***** Data to process *****

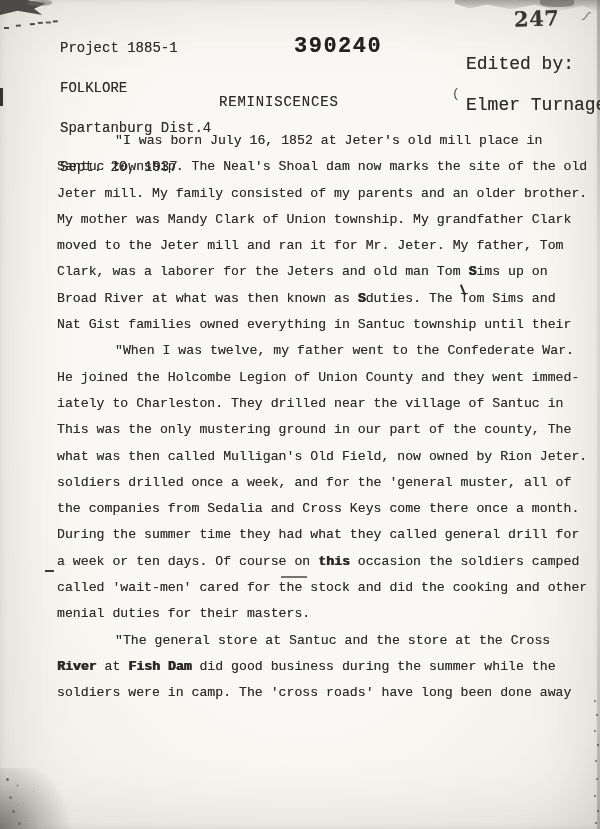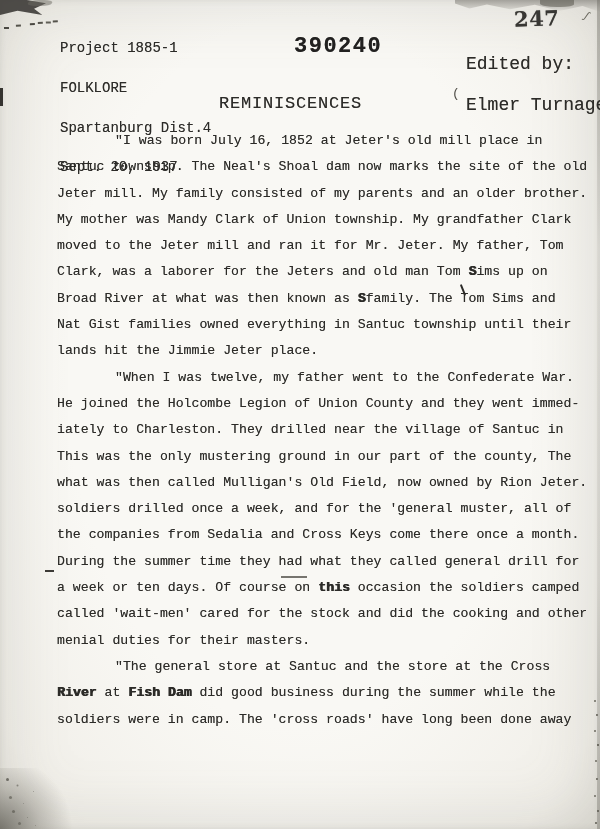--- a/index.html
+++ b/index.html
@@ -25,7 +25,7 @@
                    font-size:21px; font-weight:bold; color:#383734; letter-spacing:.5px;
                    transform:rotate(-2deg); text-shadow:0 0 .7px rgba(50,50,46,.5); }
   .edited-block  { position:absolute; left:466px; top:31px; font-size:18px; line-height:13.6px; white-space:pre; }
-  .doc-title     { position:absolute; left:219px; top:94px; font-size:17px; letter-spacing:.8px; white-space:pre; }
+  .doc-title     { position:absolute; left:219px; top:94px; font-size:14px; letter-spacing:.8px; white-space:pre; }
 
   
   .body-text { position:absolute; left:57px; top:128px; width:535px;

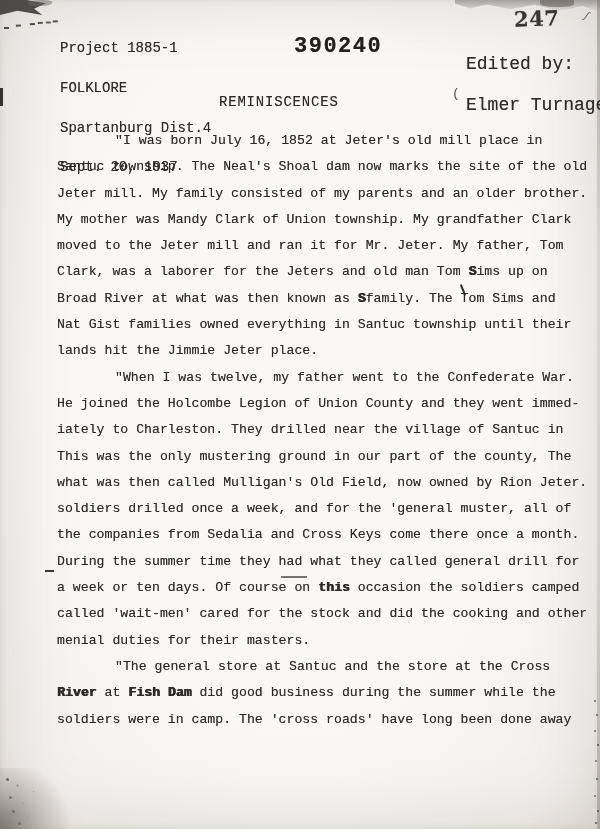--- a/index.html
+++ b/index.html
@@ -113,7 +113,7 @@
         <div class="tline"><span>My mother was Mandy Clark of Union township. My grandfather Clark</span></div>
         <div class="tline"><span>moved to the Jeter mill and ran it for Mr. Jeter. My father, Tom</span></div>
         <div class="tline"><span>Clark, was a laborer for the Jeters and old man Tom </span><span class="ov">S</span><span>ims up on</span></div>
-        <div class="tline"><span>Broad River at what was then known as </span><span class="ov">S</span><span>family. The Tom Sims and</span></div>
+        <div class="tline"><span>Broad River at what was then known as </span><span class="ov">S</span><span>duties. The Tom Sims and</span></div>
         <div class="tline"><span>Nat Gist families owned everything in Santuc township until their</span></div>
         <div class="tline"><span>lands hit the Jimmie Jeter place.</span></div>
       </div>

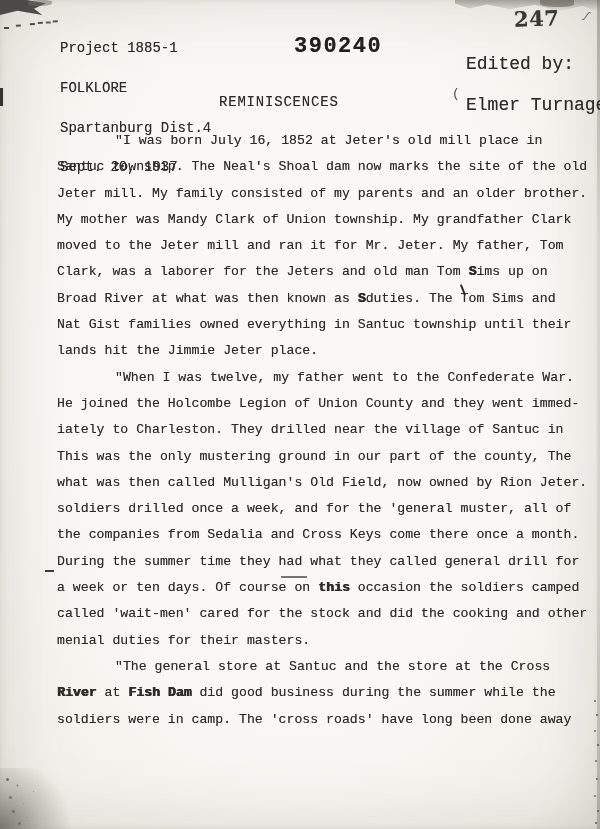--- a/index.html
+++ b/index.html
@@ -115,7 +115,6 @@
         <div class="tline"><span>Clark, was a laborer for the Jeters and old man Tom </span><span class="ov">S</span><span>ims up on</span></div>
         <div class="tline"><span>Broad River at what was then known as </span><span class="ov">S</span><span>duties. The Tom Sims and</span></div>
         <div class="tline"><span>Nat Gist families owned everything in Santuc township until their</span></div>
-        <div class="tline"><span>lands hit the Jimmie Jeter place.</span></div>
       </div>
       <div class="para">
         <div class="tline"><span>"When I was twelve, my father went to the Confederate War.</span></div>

*****
***** Data to process *****

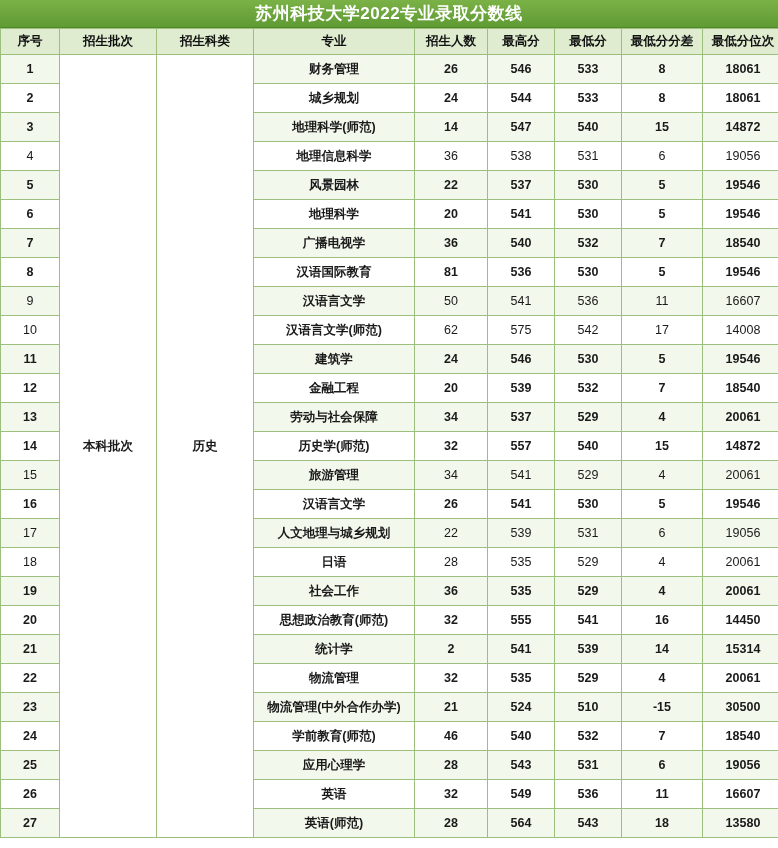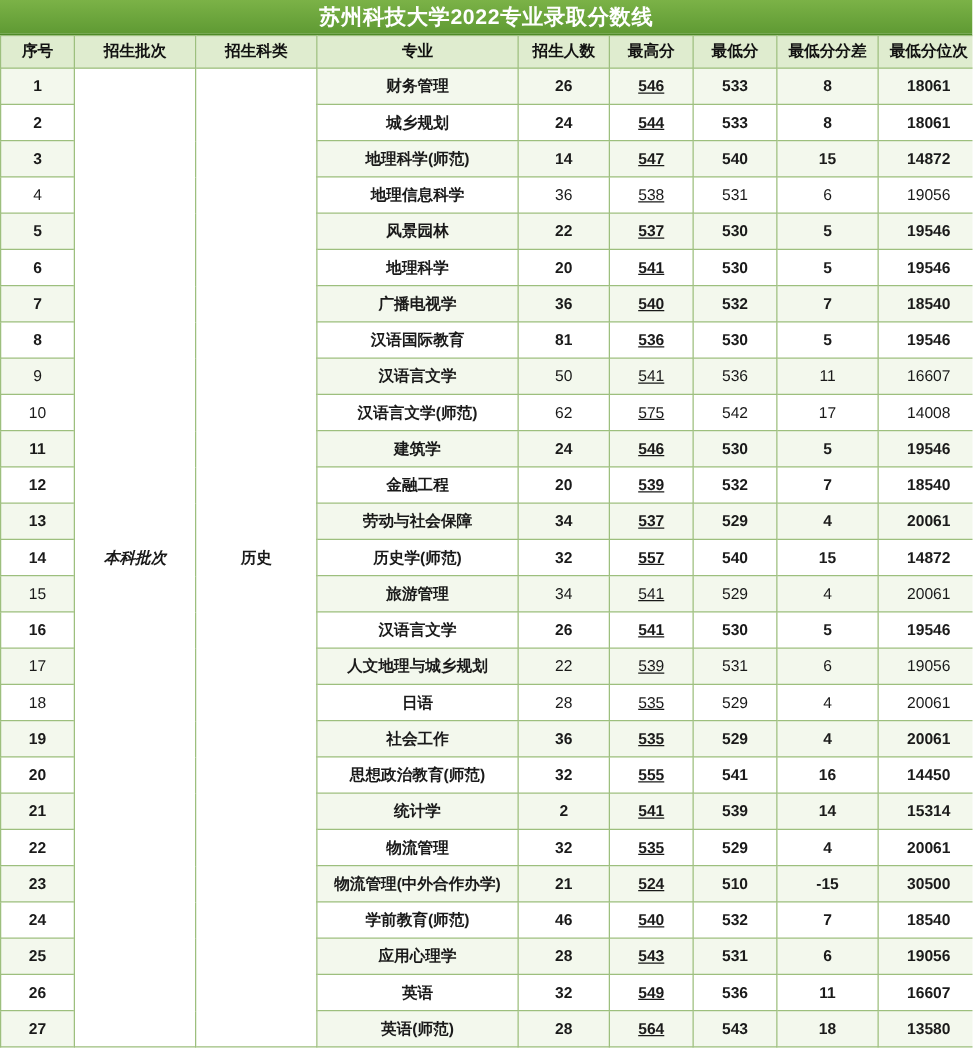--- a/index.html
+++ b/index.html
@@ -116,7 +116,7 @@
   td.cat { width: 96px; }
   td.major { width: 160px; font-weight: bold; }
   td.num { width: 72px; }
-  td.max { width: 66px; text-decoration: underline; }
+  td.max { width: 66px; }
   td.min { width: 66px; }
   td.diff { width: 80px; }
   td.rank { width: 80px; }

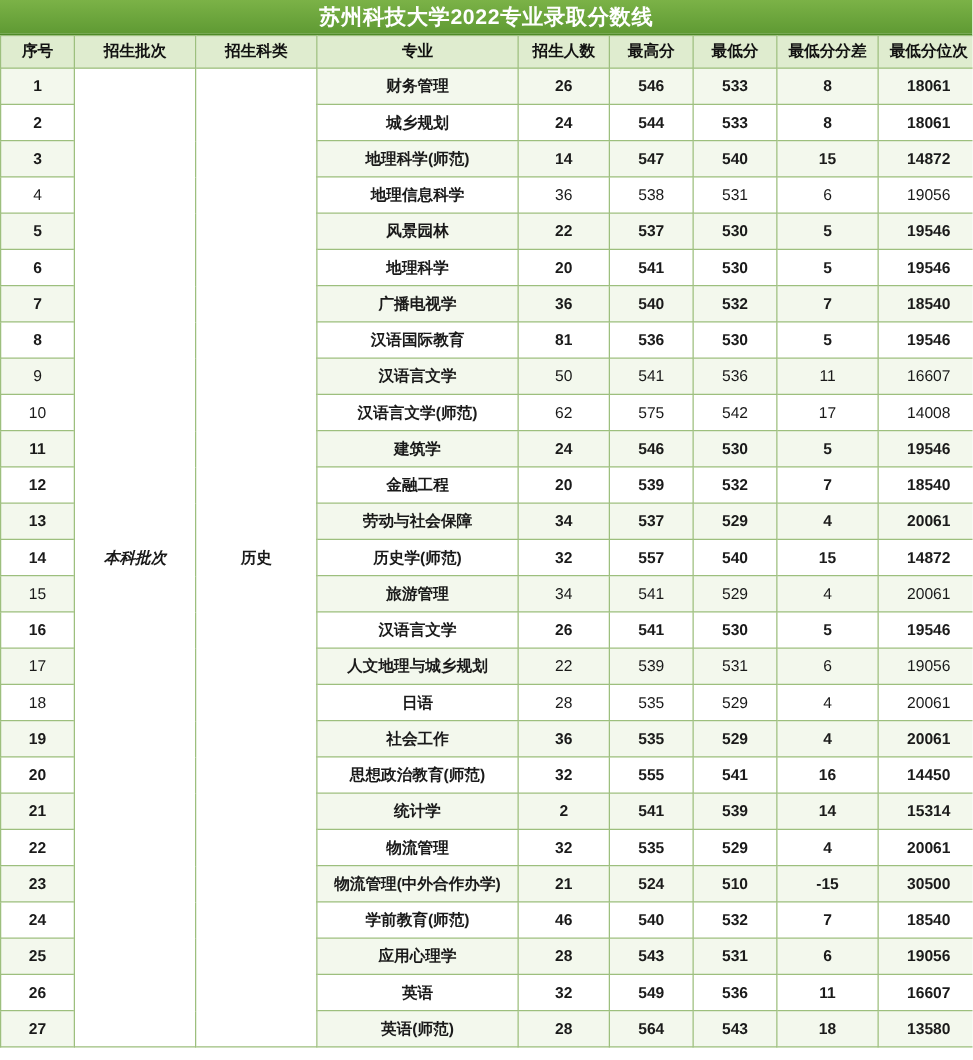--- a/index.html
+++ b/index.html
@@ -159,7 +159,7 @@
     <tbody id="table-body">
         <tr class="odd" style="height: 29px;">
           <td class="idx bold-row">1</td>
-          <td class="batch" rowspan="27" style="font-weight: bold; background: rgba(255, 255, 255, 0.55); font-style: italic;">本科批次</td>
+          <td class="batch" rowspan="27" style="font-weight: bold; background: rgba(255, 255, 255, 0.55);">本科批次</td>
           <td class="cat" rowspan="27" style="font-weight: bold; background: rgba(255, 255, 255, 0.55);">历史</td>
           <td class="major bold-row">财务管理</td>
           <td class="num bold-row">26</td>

*****
***** Data to process *****

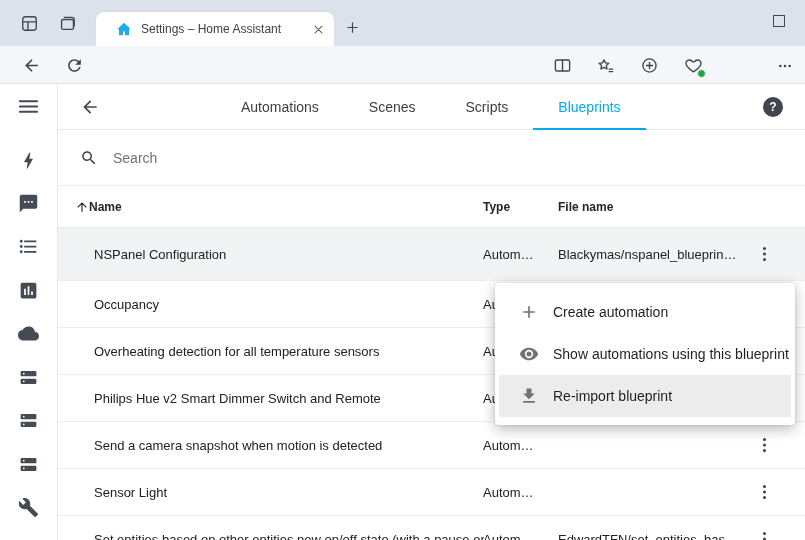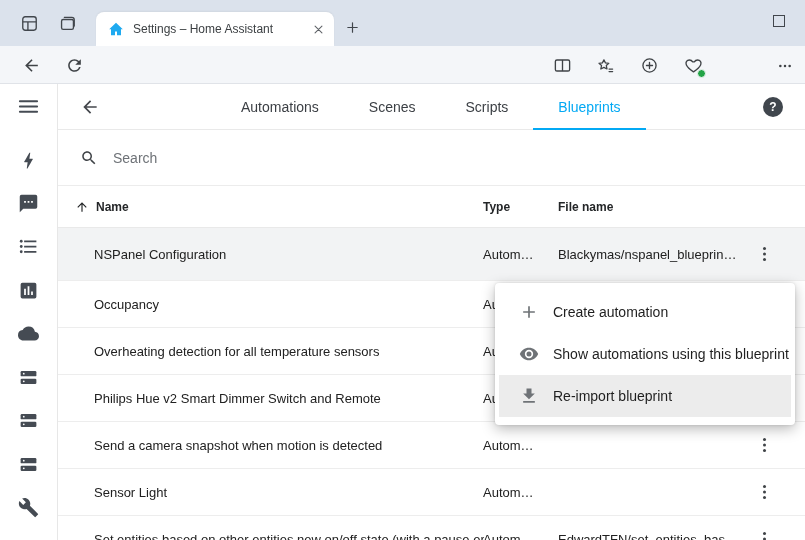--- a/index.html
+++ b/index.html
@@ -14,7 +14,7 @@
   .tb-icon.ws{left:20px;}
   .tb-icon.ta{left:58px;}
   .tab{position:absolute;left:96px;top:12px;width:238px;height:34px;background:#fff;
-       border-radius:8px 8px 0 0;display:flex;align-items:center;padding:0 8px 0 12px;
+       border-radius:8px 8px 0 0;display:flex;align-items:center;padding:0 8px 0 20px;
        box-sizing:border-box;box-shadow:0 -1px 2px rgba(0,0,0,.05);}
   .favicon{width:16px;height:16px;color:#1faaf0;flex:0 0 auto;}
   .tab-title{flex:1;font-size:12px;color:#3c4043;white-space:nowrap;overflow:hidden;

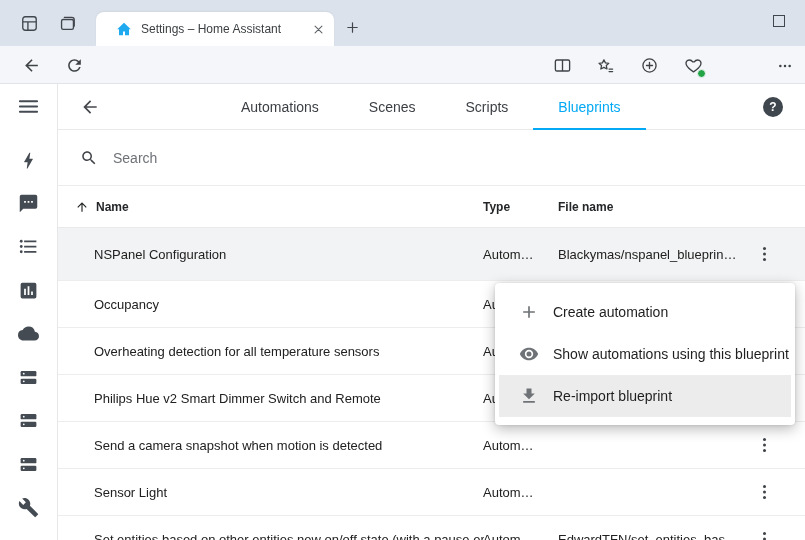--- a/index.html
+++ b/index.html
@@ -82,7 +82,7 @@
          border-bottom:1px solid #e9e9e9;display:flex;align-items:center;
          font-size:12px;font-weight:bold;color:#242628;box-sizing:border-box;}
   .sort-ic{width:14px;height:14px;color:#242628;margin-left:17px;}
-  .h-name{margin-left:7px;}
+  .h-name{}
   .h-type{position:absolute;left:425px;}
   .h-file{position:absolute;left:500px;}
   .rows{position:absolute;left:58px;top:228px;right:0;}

*****

● Work to be completed: Which lines in the data above hold the string "padding"? Return each of them.

● Task response:
-       border-radius:8px 8px 0 0;display:flex;align-items:center;padding:0 8px 0 12px;
+       border-radius:8px 8px 0 0;display:flex;align-items:center;padding:0 8px 0 20px;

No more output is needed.